ABSTRACT

Remediation of Chromium in the Vadose Zone

Chromium is a common metal found at contaminated sites, where it is normally found in the +III and +VI oxidation states. Cr(III) is less toxic and less mobile than Cr(VI) so it results in less environmental risk. Typically, groundwaters become contaminated when chromium that has been released at the surface passes through a vadose zone and reaches the saturated zone. Immobilization of chromium in the vadose zone by conversion to Cr(III) would provide an effective and low cost method of protecting groundwater. The existence of an effective gaseous reductant (sulfur dioxide) provides the opportunity for developing such a low cost remediation technology. Initial experiments have demonstrated the effectiveness of sulfur dioxide for this purpose. However, data is needed to define the kinetics and stoichiometry of the reduction reactions so that remedial technologies can be developed.

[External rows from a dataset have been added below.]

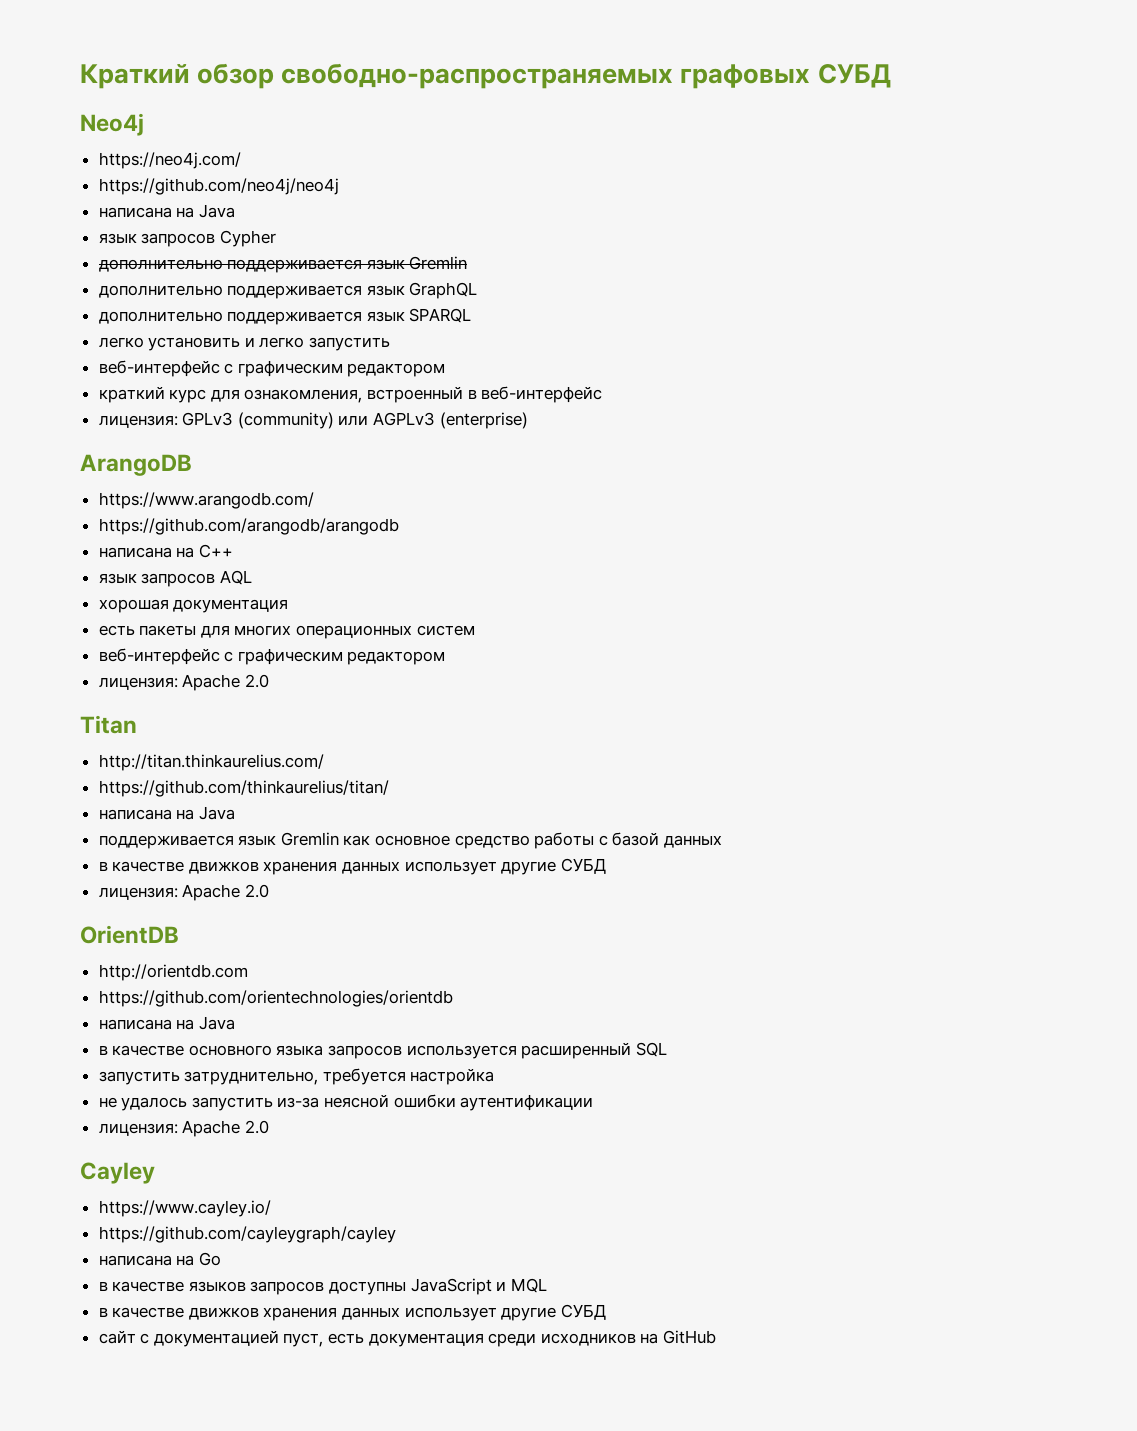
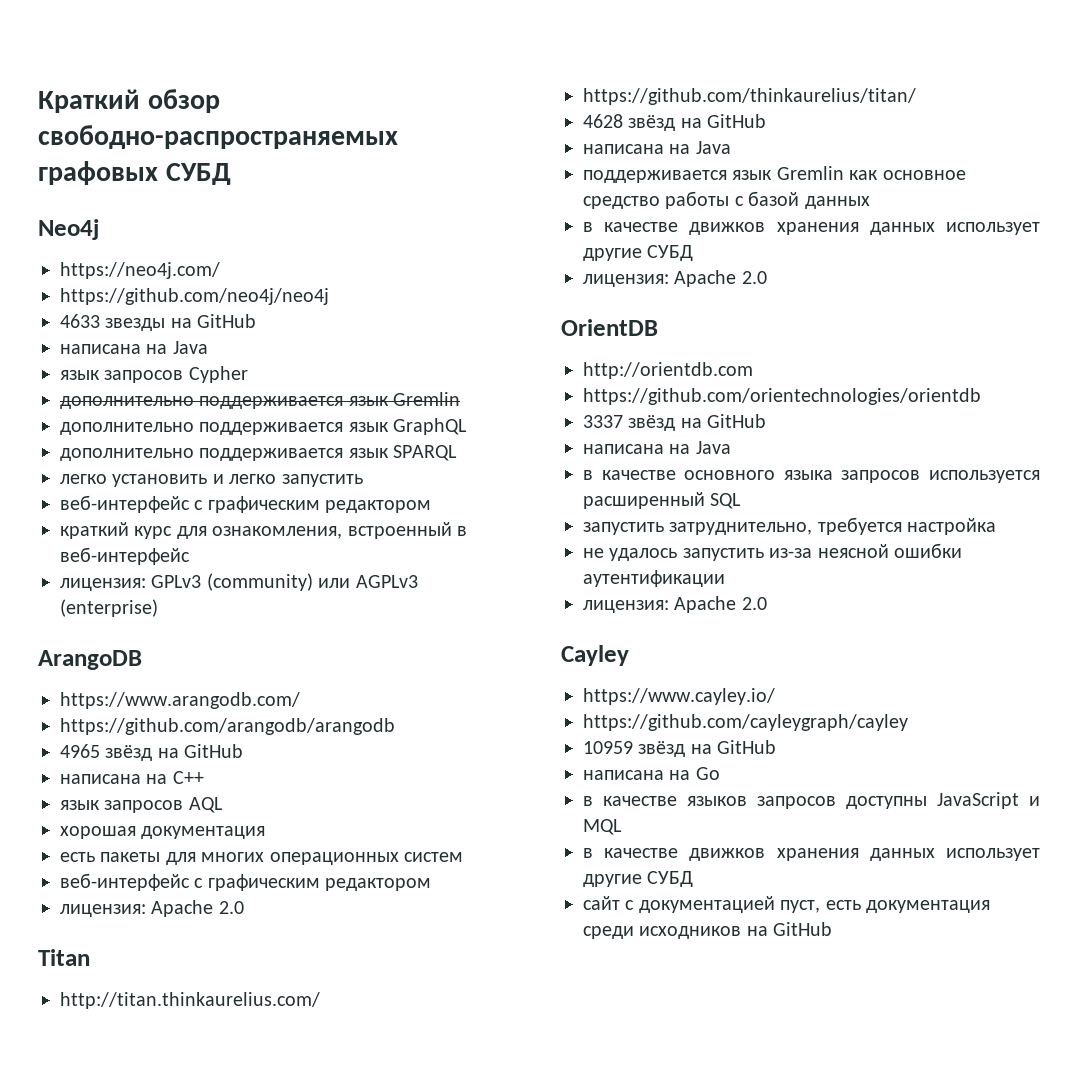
+ 4633 звезды на GitHub
+ 4965 звёзд на GitHub
+ 4628 звёзд на GitHub
+ 3337 звёзд на GitHub
+ 10959 звёзд на GitHub

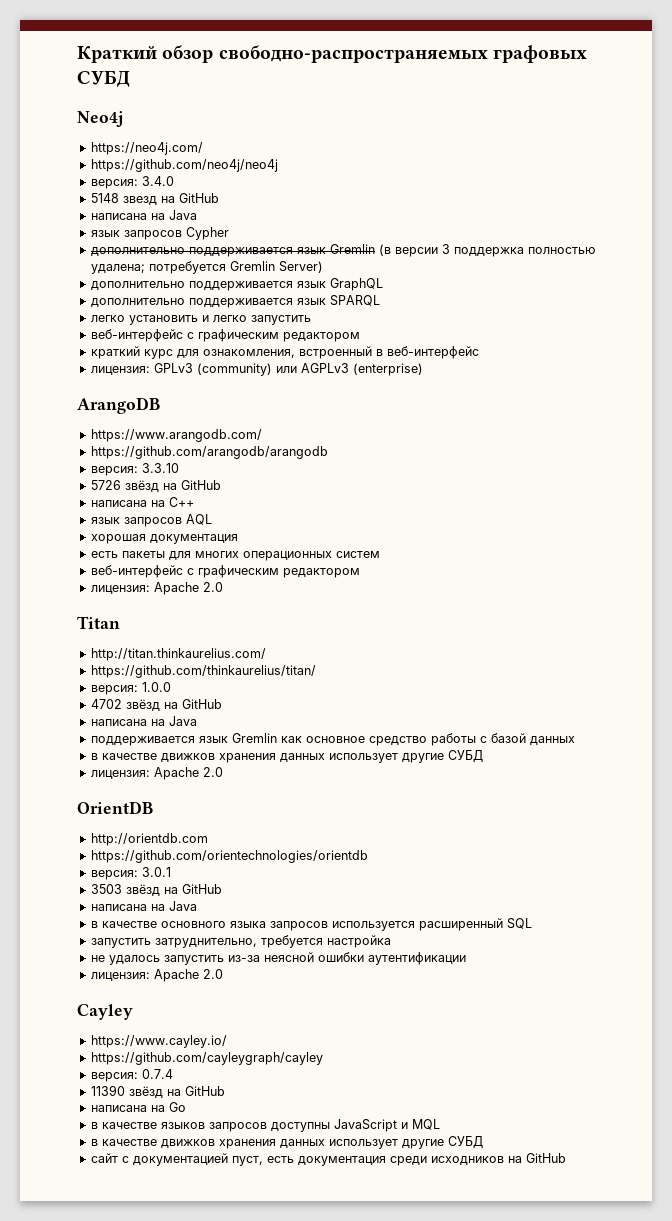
- 4633 звезды на GitHub
+ версия: 3.4.0
+ 5148 звезд на GitHub
- дополнительно поддерживается язык Gremlin
+ дополнительно поддерживается язык Gremlin (в версии 3 поддержка полностью удалена; потребуется Gremlin Server)
- 4965 звёзд на GitHub
+ версия: 3.3.10
+ 5726 звёзд на GitHub
- 4628 звёзд на GitHub
+ версия: 1.0.0
+ 4702 звёзд на GitHub
- 3337 звёзд на GitHub
+ версия: 3.0.1
+ 3503 звёзд на GitHub
- 10959 звёзд на GitHub
+ версия: 0.7.4
+ 11390 звёзд на GitHub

The goal of this project is to develop fundamental information on the reduction of Cr(VI) in soils by sulfur dioxide that can be used to develop remedial technologies. To achieve this goal three specific objectives will be pursued: 1) Develop experimental and analytical procedures; 2) Characterize the kinetics and stoichiometry of redox reactions among Cr(VI), SO₂ and O₂ in the presence of different soil types; 3) Apply characterization data to develop a model for gas transport and reaction in the soil system; 4) Test the simulation model in soil columns.

An experimental plan will be carried out with each task related to one of the specific objectives. Laboratory experiments will be conducted in four stages to characterize the kinetics and stoichiometry of the redox reactions (Task 2). First, the kinetics and stoichiometry of the redox reaction in aqueous solution will be investigated. Results of these experiments will be used to interpret results in soil systems. Second, the reduction reactions will be investigated in batch soil-gas reactors to determine effects of water content, and SO₂ concentration on kinetics and stoichiometry of Cr(VI) reduction. Results of these experiments will be used to develop a kinetic model to describe changes of Cr(VI) concentration in soils. Third, the ability of soils to be reduced by SO₂ and then to reduce Cr(VI) in the absence of SO₂ will be investigated in batch soil-gas reactor systems. Results of these experiments will be used to predict the residual ability of soils to retain reducing ability after dissipation of SO₂. Fourth, the oxidation of SO₂ by O₂ will be investigated is soil-gas reactors. Results of these experiments will be used to predict the fate of SO₂ after reaction with Cr(VI) is complete. A one-dimensional transport/reaction model will be developed using data obtained in Task 2 for use in predicting effectiveness of a vadose zone remedial technology applied to conditions at different sites (Task 3). The ability of the model to predict SO₂ and Cr(VI) concentrations in column experiments will be determined in the final part of the experimental plan (Task 4).